# WHAT IS NEEDED
For the entries below, return every line from the top through the line with "position:absolute; left:0; top:0;" exactly as it stands, omitting pictures.

# INPUT FOR THIS TASK
((
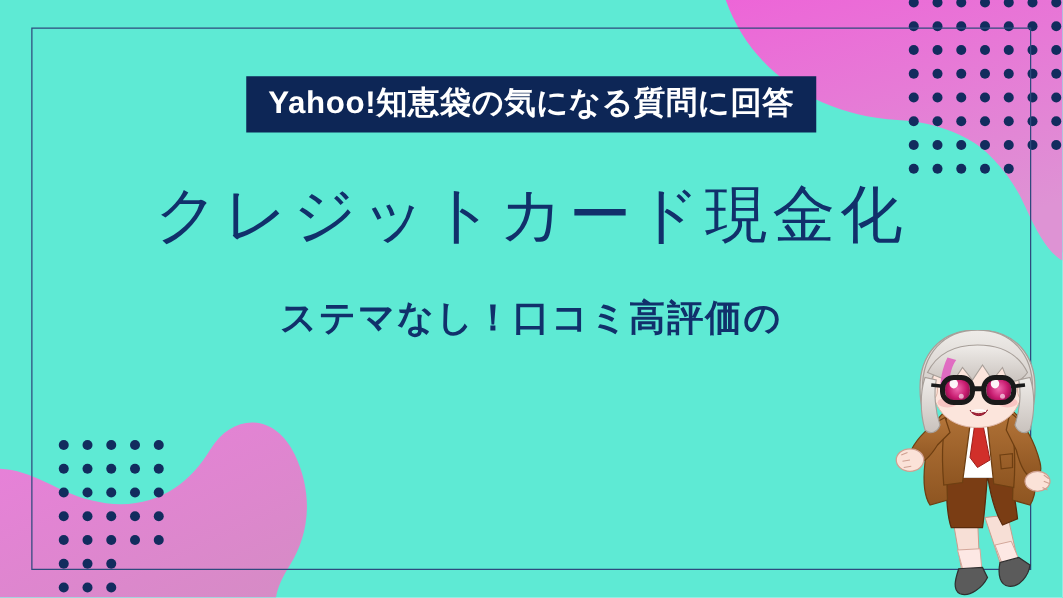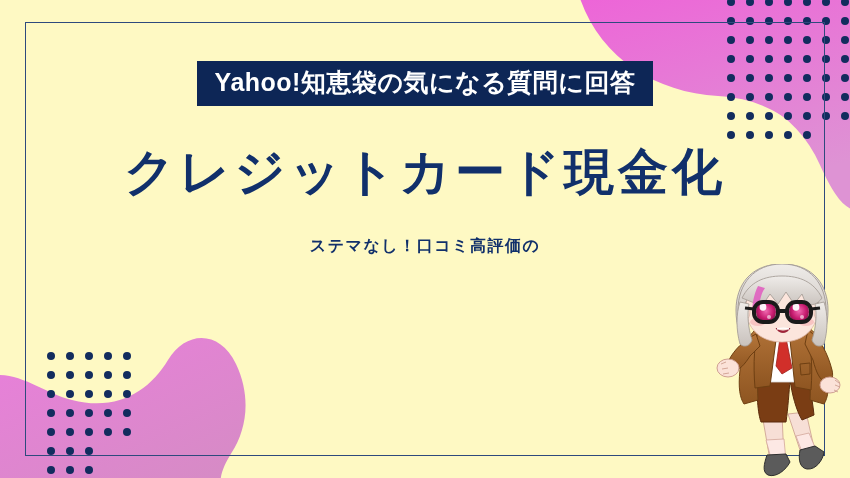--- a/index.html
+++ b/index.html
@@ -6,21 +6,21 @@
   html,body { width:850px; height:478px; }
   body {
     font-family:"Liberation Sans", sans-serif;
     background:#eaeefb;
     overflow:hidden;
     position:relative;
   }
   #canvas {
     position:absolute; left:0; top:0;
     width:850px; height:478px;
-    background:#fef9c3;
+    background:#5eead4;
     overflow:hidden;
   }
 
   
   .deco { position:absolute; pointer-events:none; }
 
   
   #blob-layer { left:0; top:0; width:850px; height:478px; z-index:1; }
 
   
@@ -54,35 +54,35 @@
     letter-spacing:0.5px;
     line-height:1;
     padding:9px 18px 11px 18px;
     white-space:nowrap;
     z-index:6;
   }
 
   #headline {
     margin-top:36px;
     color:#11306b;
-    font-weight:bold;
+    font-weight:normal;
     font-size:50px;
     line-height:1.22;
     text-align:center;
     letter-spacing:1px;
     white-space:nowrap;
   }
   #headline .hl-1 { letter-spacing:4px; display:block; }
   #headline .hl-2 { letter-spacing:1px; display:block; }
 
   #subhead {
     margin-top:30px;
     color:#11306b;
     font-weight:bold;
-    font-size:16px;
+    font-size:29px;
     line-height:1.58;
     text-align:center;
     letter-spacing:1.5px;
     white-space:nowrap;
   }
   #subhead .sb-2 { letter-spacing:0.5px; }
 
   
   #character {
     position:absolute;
))
# EXERCISE RESULT
--- a/index.html
+++ b/index.html
@@ -6,21 +6,21 @@
   html,body { width:850px; height:478px; }
   body {
     font-family:"Liberation Sans", sans-serif;
     background:#eaeefb;
     overflow:hidden;
     position:relative;
   }
   #canvas {
     position:absolute; left:0; top:0;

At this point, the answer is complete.